Dalam Program Prioritas Pengentasan Kemiskinan dalam Kegiatan Prioritas Reforma Agraria, dikandung rincian: (1) Pembaruan kawasan hutan untuk masyarakat pedesaan dan desa (base line 2019: seluas 2 juta ha, target 2020-2024: seluas 10 juta ha); (2) Jumlah bidang tanah yang diredistribusi (base line 2019: sebanyak 750.000, target 2020-2024: sebanyak 7.750.000); (3) Jumlah bidang tanah yang dilegalisasi (base line 2019: sebanyak 6.286.087, target 2020-2024: sebanyak 56.286.087).

RPJMN 2020 – 2024 ini diturunkan ke dalam Rencana Kerja Pemerintah (RKP) Tahun 2020, Tahun 2021, dan seterusnya.
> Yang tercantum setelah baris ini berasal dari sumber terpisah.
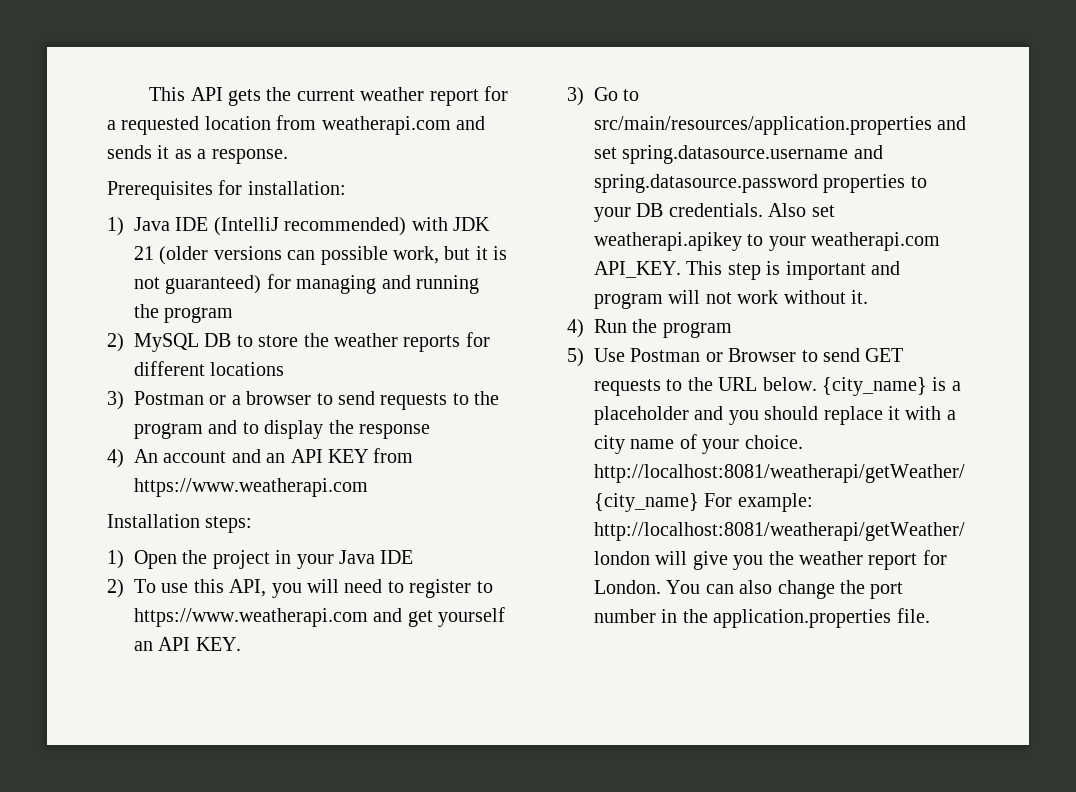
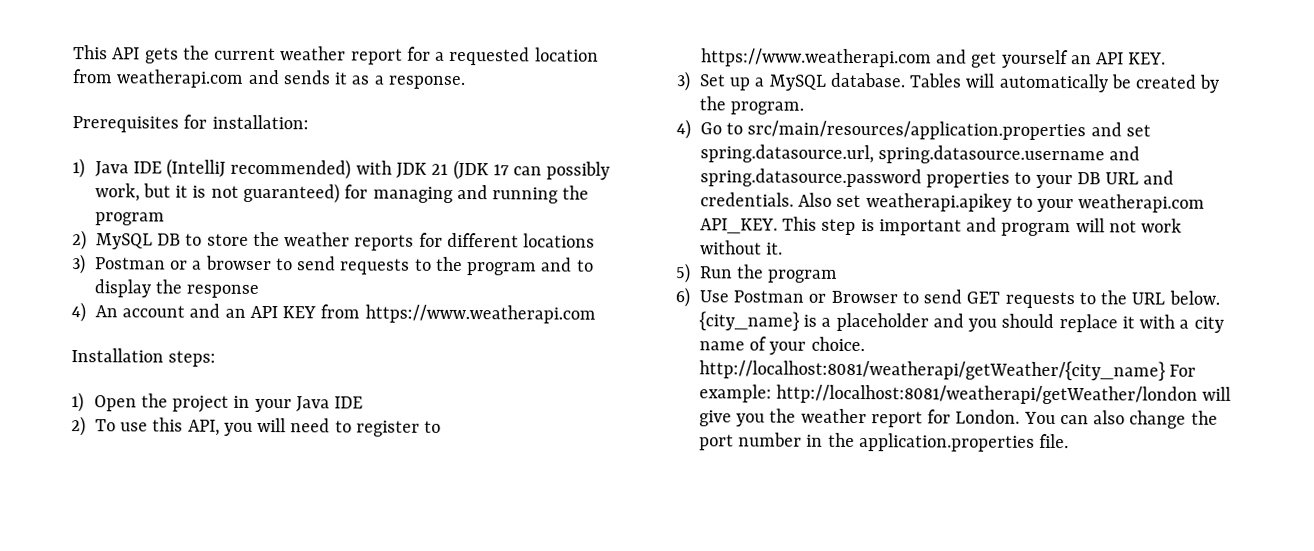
- 1) Java IDE (IntelliJ recommended) with JDK 21 (older versions can possible work, but it is not guaranteed) for managing and running the program
+ 1) Java IDE (IntelliJ recommended) with JDK 21 (JDK 17 can possibly work, but it is not guaranteed) for managing and running the program
- 3) Go to src/main/resources/application.properties and set spring.datasource.username and spring.datasource.password properties to your DB credentials.
+ 3) Set up a MySQL database. Tables will automatically be created by the program.
+ 4) Go to src/main/resources/application.properties and set spring.datasource.url, spring.datasource.username and spring.datasource.password properties to your DB URL and credentials.
- 4) Run the program
+ 5) Run the program
- 5) Use Postman or Browser to send GET requests to the URL below.
+ 6) Use Postman or Browser to send GET requests to the URL below.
Sehubungan dengan pandemi Covid-19 yang melanda Indonesia di awal 2020, telah membuat Presiden Jokowi mengubah arah dan fokus program prioritas tahun ini. Sebagaimana disampaikan Presiden pada 31 Mei 2020, reforma agraria dalam makna redistribusi pemilikan tanah untuk mengatasi pengangguran dan kemiskinan baru serta ketahanan pangan tetap dijalankan dengan memperhatikan protokol kesehatan secara ketat.

Untuk selanjutnya pemerintah perlu melakukan penyesuaian atas perencanaan pembangunan untuk empat tahun ke depan dengan berbasis RPJMN yang ada, termasuk dalam perencanaan reforma agraria guna mengantisipasi dampak sosial-ekonomi akibat pandemi Covid-19. Tujuannya, selain agar reforma agraria tetap bisa dilaksanakan dengan fokus pada penyelesaian konflik agraria, mengurangi ketimpangan dan memberdayakan rakyat penerima tanah. Sebagai bangsa besar, kita yakin akan bisa melaluinya dengan tangguh secara bersama.***

Jakarta, 2 November 2020

[1] Usep Setiawan adalah Tenaga Ahli Utama di Kantor Staf Presiden Republik Indonesia, lulusan Antropologi FISIP UNPAD, dan Sosiologi Pedesaan FEMA IPB.